* HOW TO COMPLETE THIS TASK
A single number is required: how many lines of the listing below include the word "size".

·····

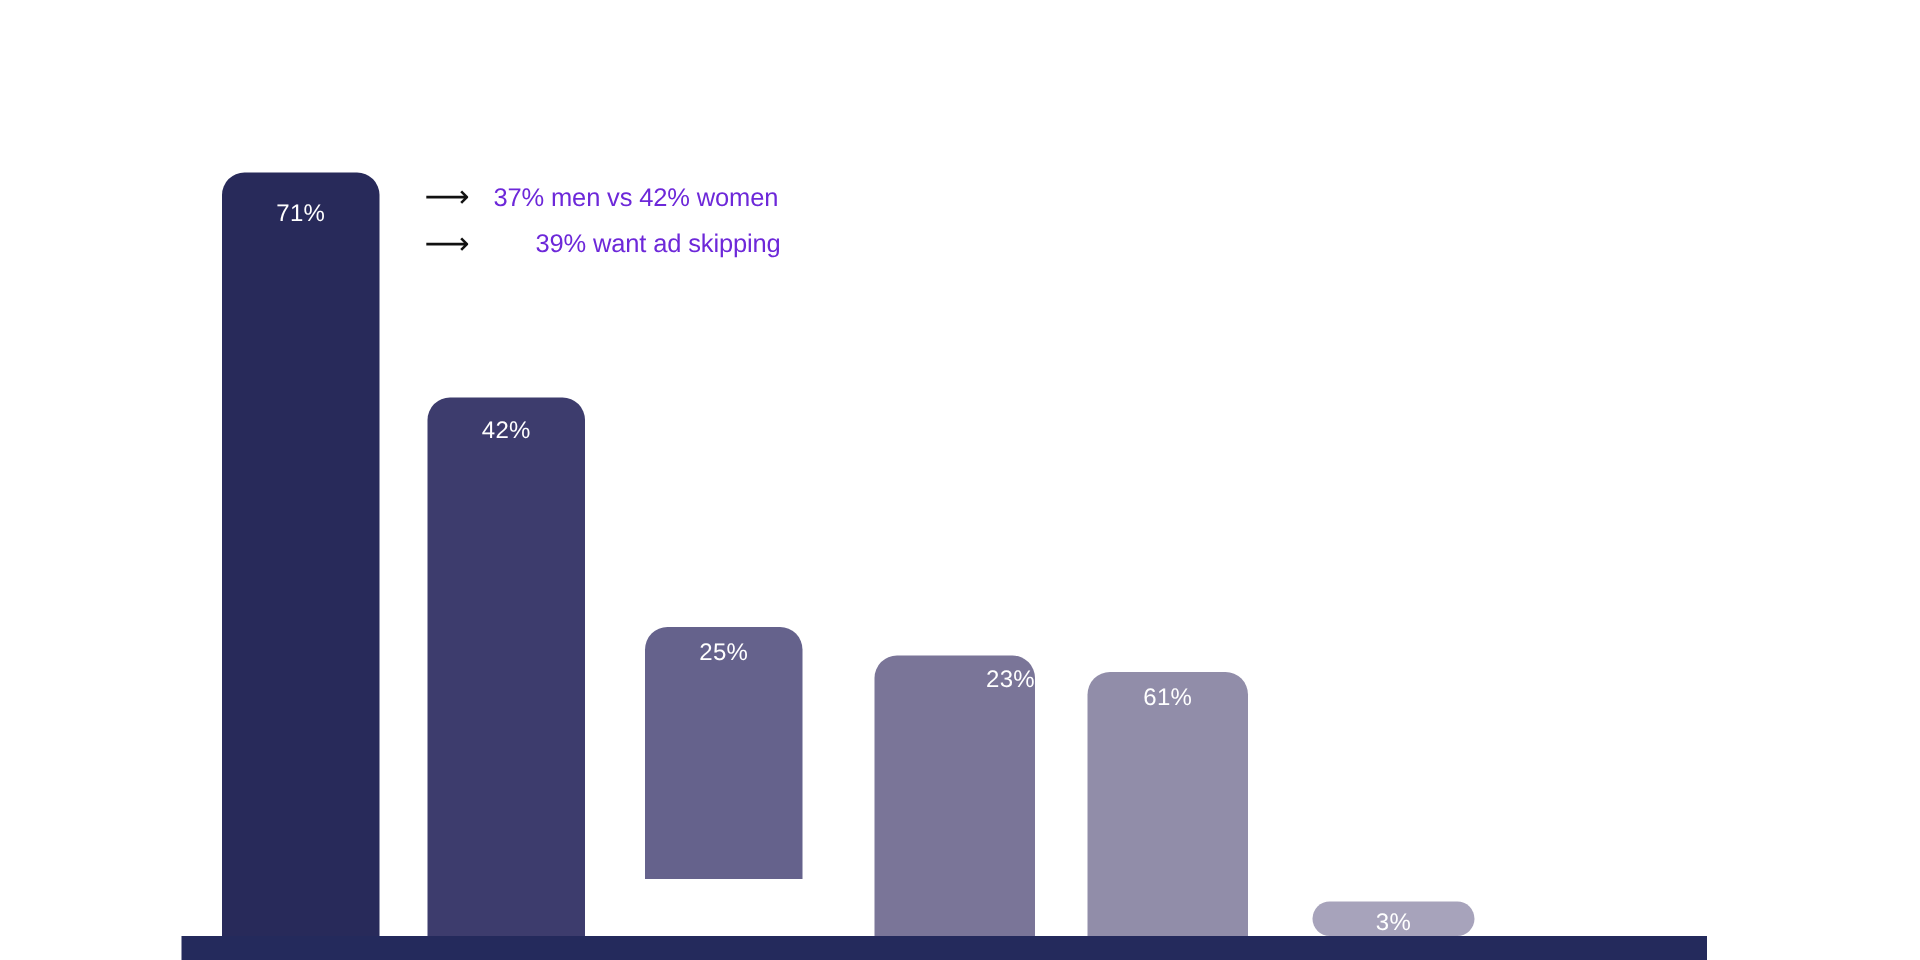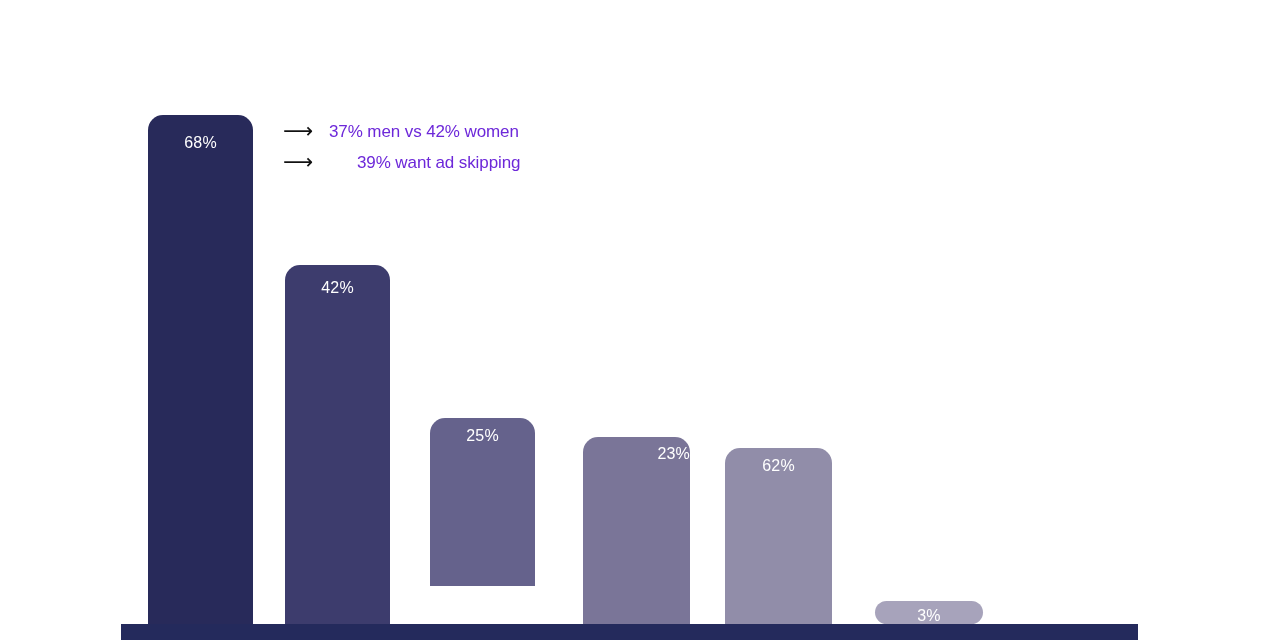--- a/index.html
+++ b/index.html
@@ -116,7 +116,7 @@
   <div class="plot">
 
   <div class="bar" style="left: 148px; width: 105px; top: 115px; height: 509px; background: rgb(40, 42, 90);">
-        <div class="bar-label" style="top: 19px;">68%</div>
+        <div class="bar-label" style="top: 19px;">71%</div>
       </div>
       <div class="bar" style="left: 285px; width: 105px; top: 265px; height: 451px; background: rgb(61, 60, 109);">
         <div class="bar-label" style="top: 14px;">42%</div>

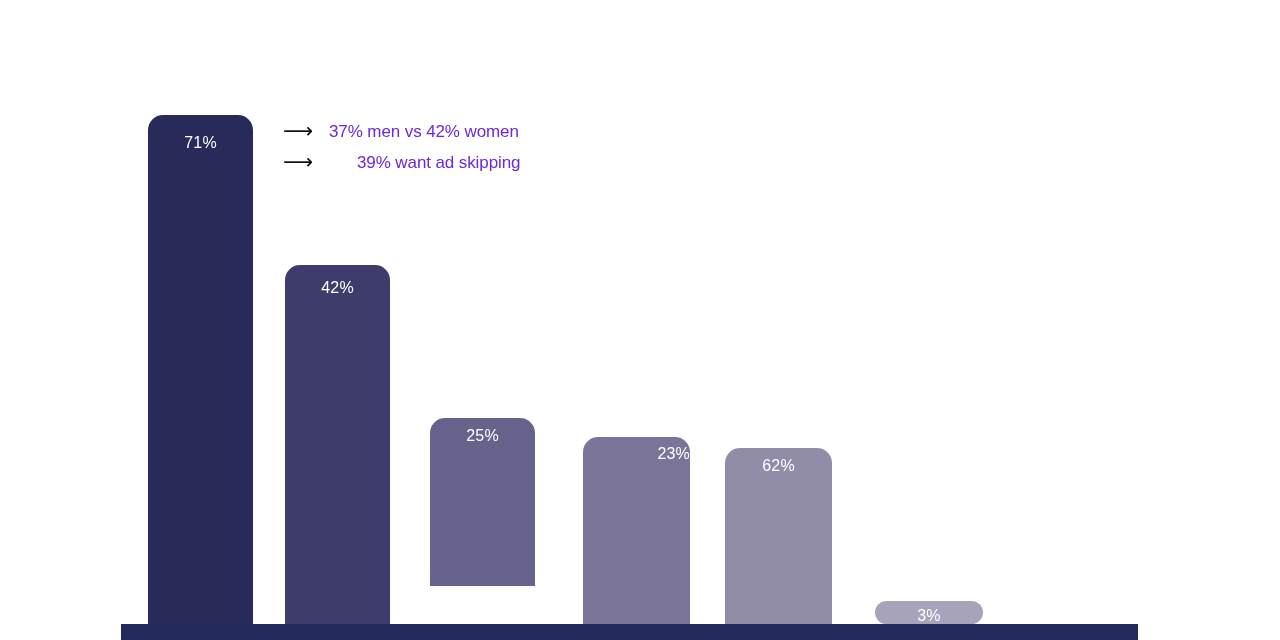--- a/index.html
+++ b/index.html
@@ -128,7 +128,7 @@
         <div class="bar-label" style="top: 8px; text-align: right;">23%</div>
       </div>
       <div class="bar" style="left: 725px; width: 107px; top: 448px; height: 176px; background: rgb(145, 141, 169);">
-        <div class="bar-label" style="top: 9px;">62%</div>
+        <div class="bar-label" style="top: 9px;">61%</div>
       </div>
       <div class="bar pill" style="left: 875px; width: 108px; top: 601px; height: 23px; background: rgb(167, 163, 187);">
         <div class="bar-label" style="top: 6px;">3%</div>

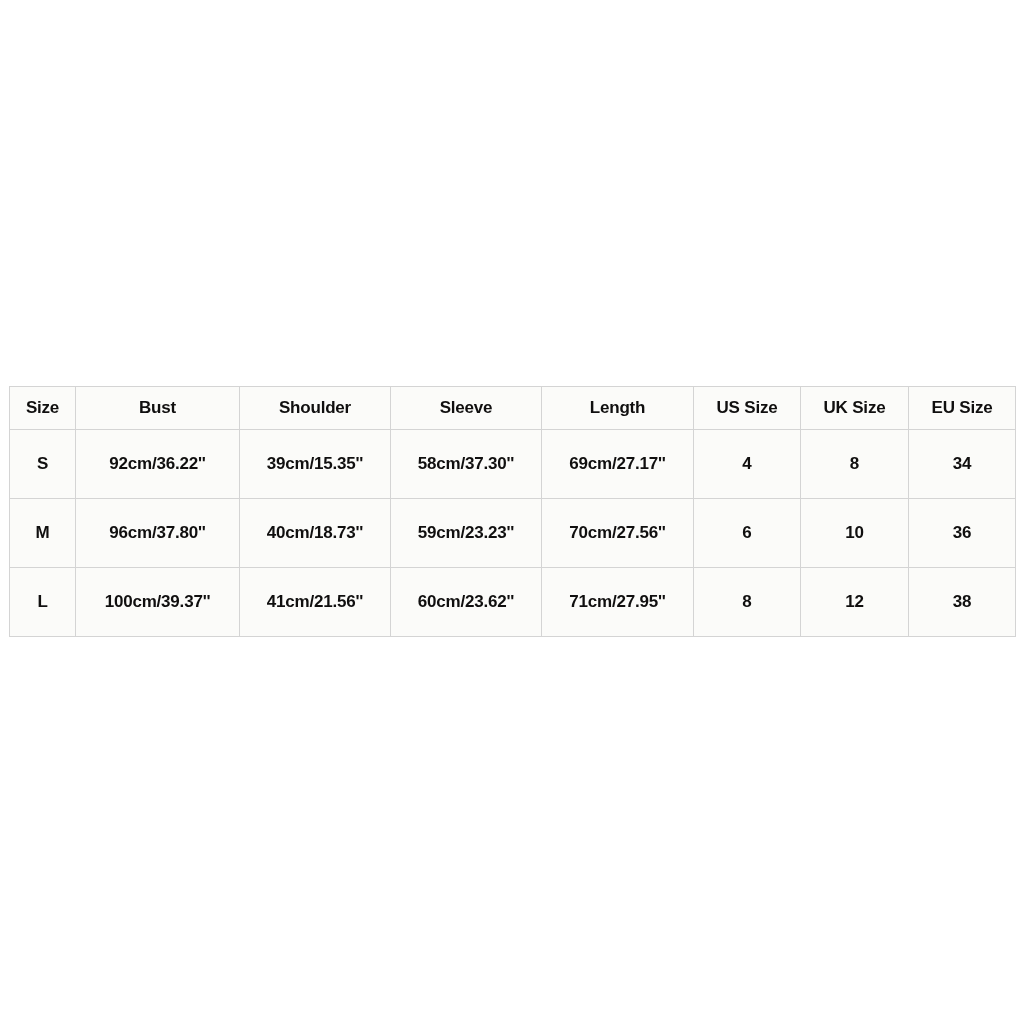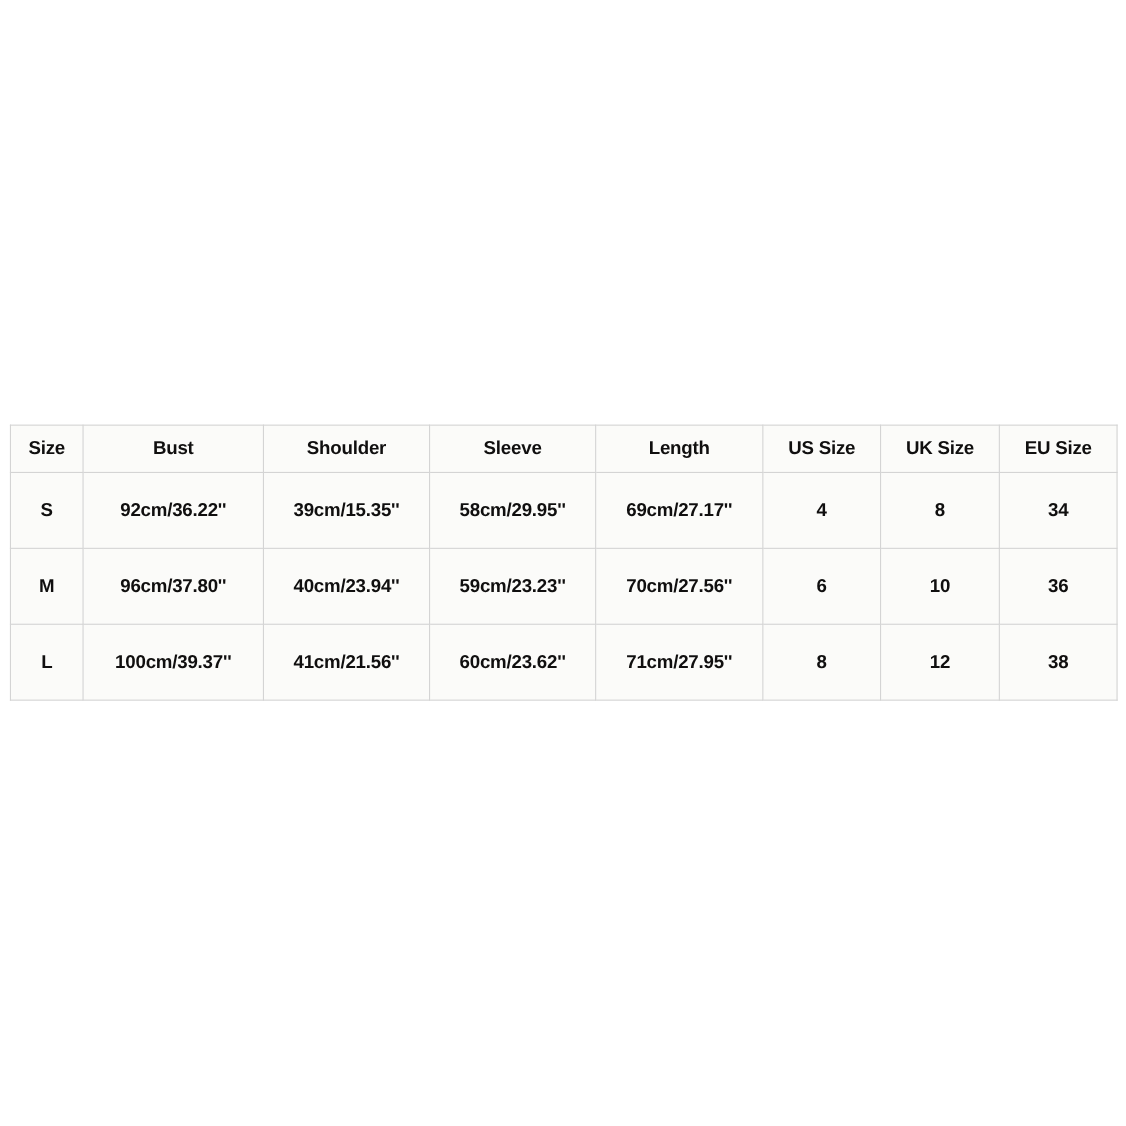--- a/index.html
+++ b/index.html
@@ -99,7 +99,7 @@
         <td class="cell-size">S</td>
         <td>92cm/36.22''</td>
         <td>39cm/15.35''</td>
-        <td>58cm/29.95''</td>
+        <td>58cm/37.30''</td>
         <td>69cm/27.17''</td>
         <td>4</td>
         <td>8</td>

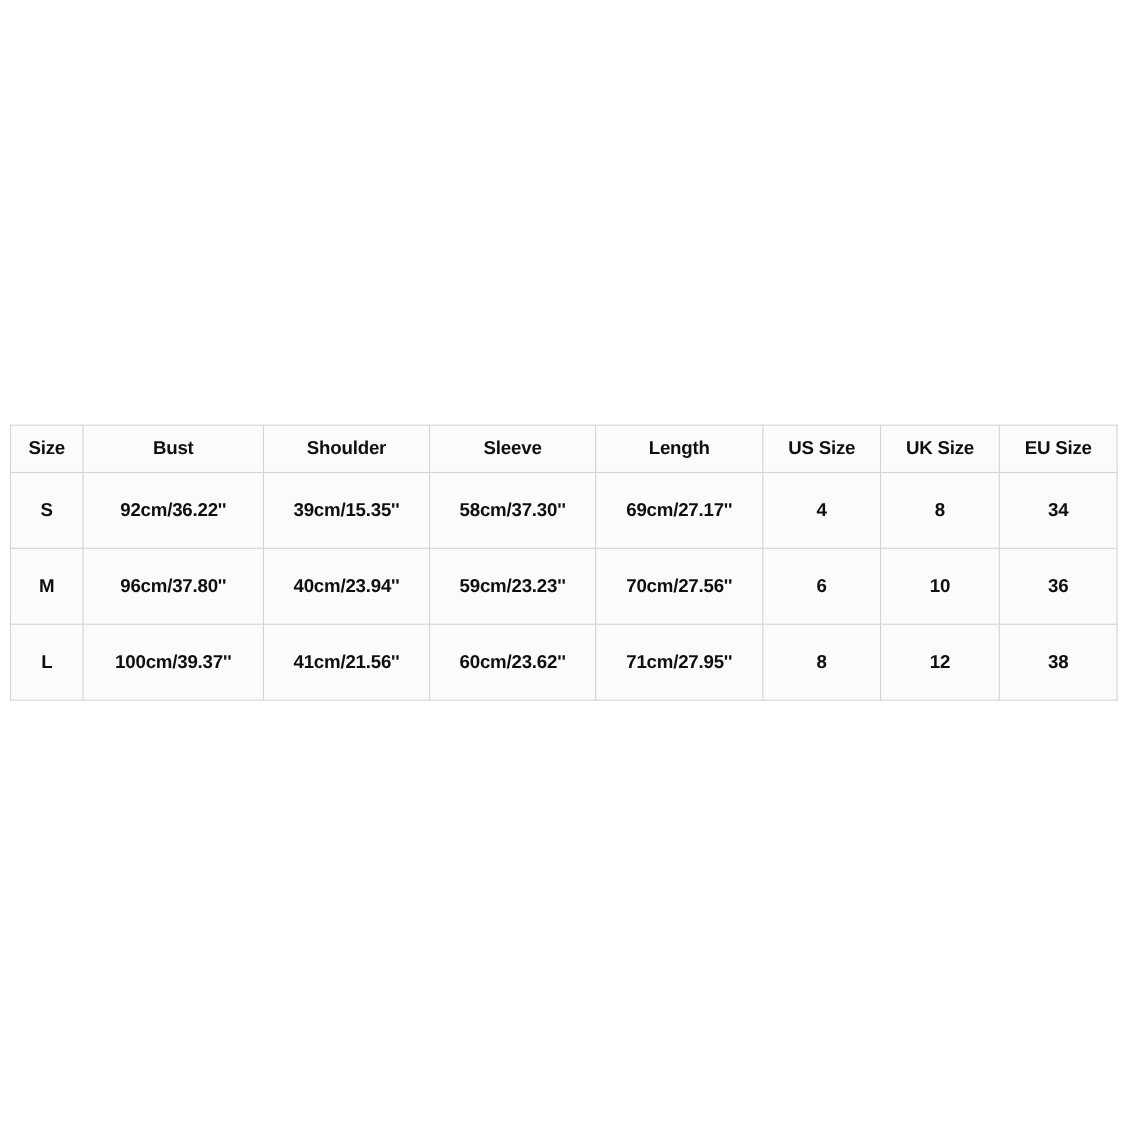--- a/index.html
+++ b/index.html
@@ -108,7 +108,7 @@
       <tr>
         <td class="cell-size">M</td>
         <td>96cm/37.80''</td>
-        <td>40cm/23.94''</td>
+        <td>40cm/18.73''</td>
         <td>59cm/23.23''</td>
         <td>70cm/27.56''</td>
         <td>6</td>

·····

* EXERCISE SOLUTION
2